In the world we live today, they are tons of dollars made in exchange through cryptocurrency transactions.

But unlike the conventional stock exchanges we’re used to, and cryptocurrency comes in different exchanges. It involves various exchangers displaying varied prices for the same cryptocurrency.

Now, if you’re like most people who don’t like to venture into the little risk, Crypto Arbitrage offers you an opportunity to trade another way – “exchanges against each other.”

What is Crypto Arbitrage?

Crypto Arbitrage is a trading technique where you purchase a specific cryptocurrency in one market and sell it instantly on another market but this time around for a higher price.

So, it gives you an avenue to exploit the price difference between two markets to obtain a profit when selling the same cryptocurrency on another platform.

The process is self-explanatory. For example, if Bitcoin is priced at $12,000 and a platform like Binance caps it at $11,800, Crypto Arbitrage allows you to explore the price difference opportunity.

You can buy the Bitcoin at $11800 in Binance and sell it for $12,000 in another market like Coinbase, making $200.

One striking feature of Crypto Arbitrage is speed because these price changes don’t usually last long.

Different types of arbitrage

·      Between exchanges

It is perhaps the most common kind of Crypto arbitrage, where you get to buy a cryptocurrency on one market for a lesser price and exchange the same cryptocurrency on another market for the same price.

·      Triangular arbitrage

Unlike the other type listed above, triangular arbitrage involves three different cryptocurrency exchanges. You’ll have to implore the difference between the cryptocurrency during an exchange.

In this type of Crypto arbitrage, transfer fees are negligible, posing zero issues.

·      Statistical Arbitrage

In this type of crypto Arbitrage, you’ll have to implore quantitative data models to determine the arbitration in different cryptocurrency statistical bot to obtain profits. So, statistical arbitrage is a trade following a mathematical model.

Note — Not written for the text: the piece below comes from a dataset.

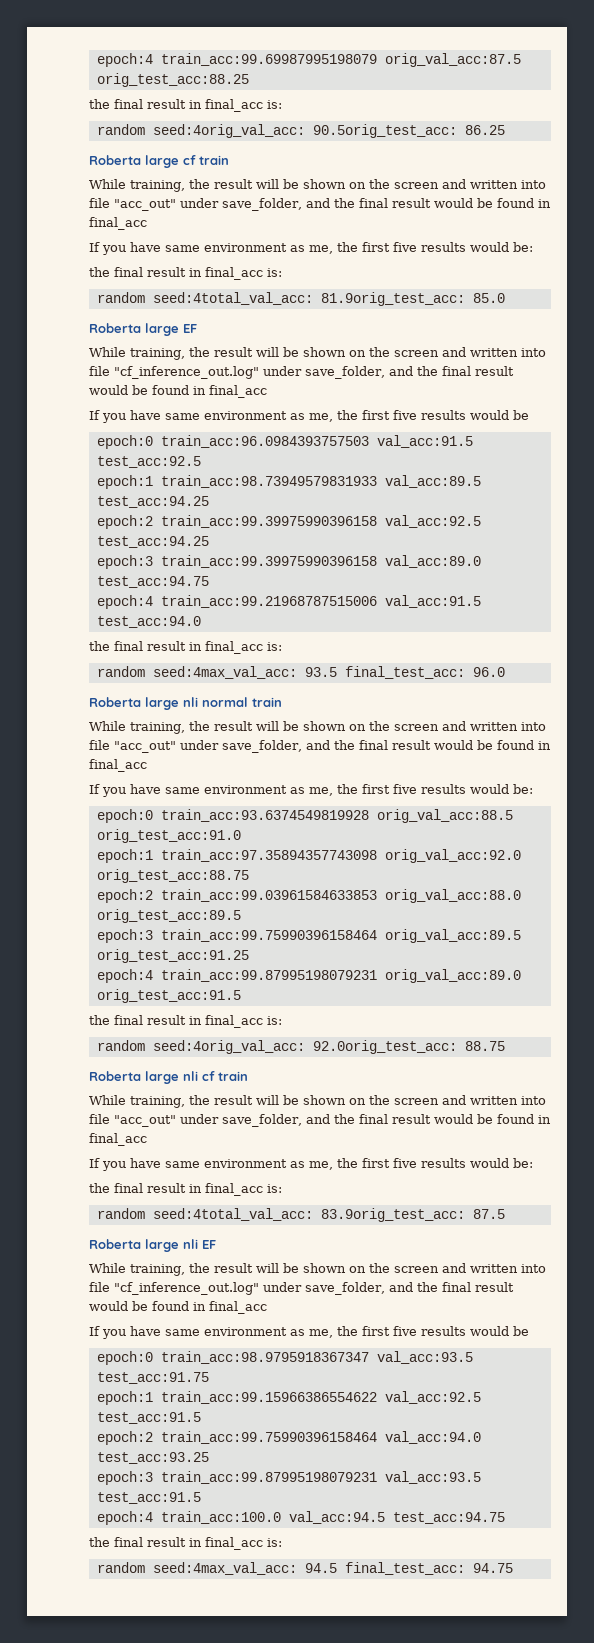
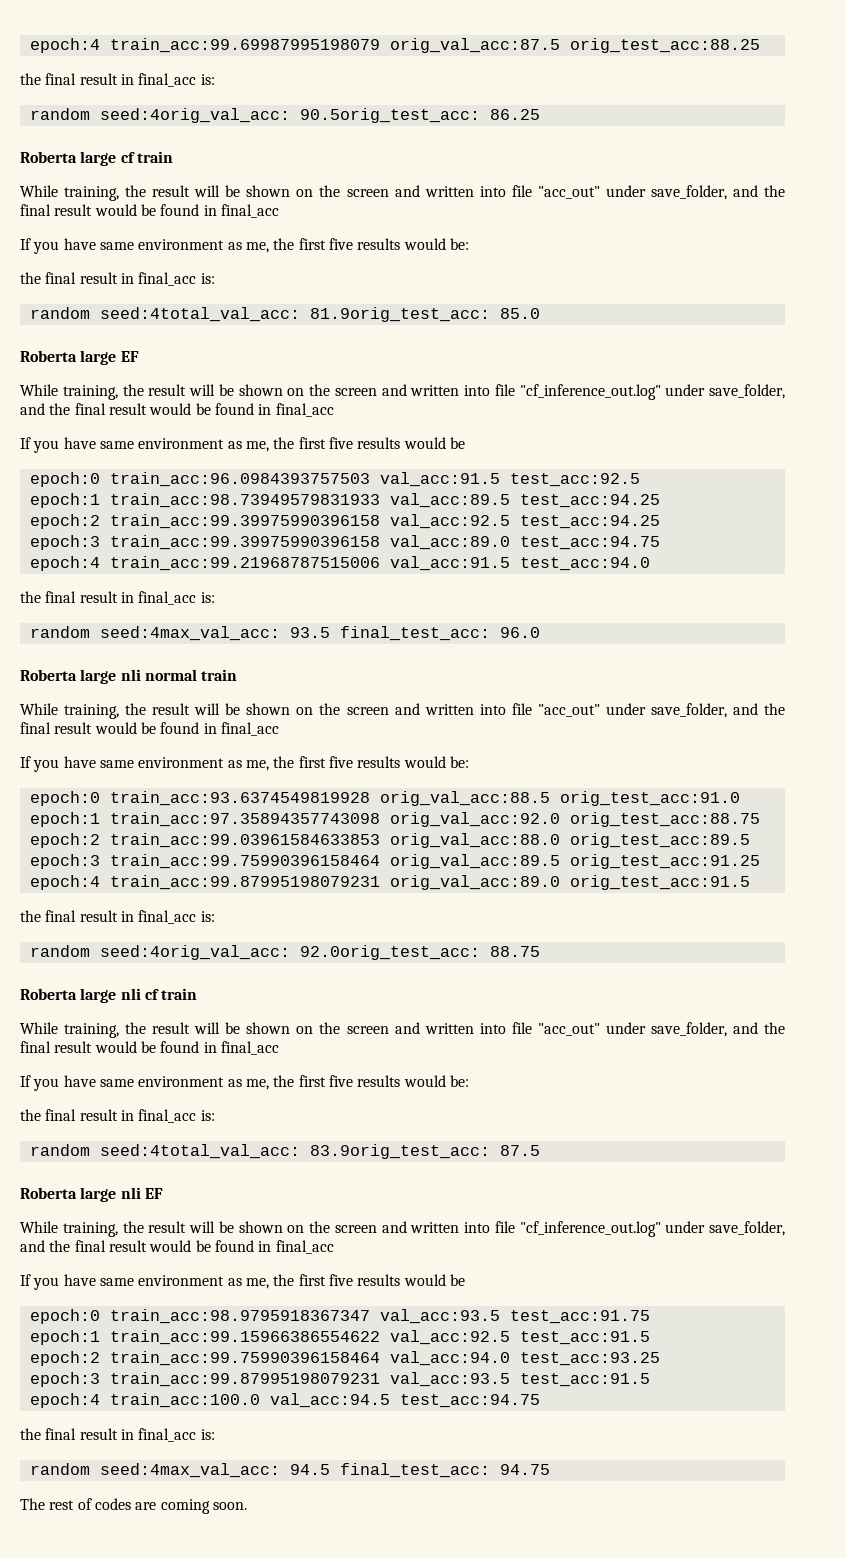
(513, 1568) none -> [20,1498,247,1514] // The rest of codes are coming soon.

·      Decentralized (DeFi) Arbitrage

Not all Crypto Arbitrage have to do with human intervention, and DeFi Arbitrage is a perfect example. It makes use of non-custodial financial protocols during its exchanges.

The Risks of Crypto Arbitrage

  • Slippage

This is one of the common risks associated with Crypto arbitrage trading. It becomes the case when you order for a cryptocurrency, but your order becomes larger than what is on the order book.

You’ll end up paying more for the cryptocurrency than you expected, thus blunting out your chances of maximizing profits as intended.

  • Price Movements

When it comes to Crypto Arbitrage trading, price movement is another risk you’ll have to tackle. You have to take quick advantage of the price changes when there do occur because they usually change within minutes.

  • Transfer Fees

The transfer margins between markets are sometimes tight, so it’s a risk that can prevent you from making profits through the exchange, especially when you’re carrying out small number of trades.


Overall, Crypto arbitrage offers an opportunity for less experienced and versatile traders through cryptocurrencies exchange.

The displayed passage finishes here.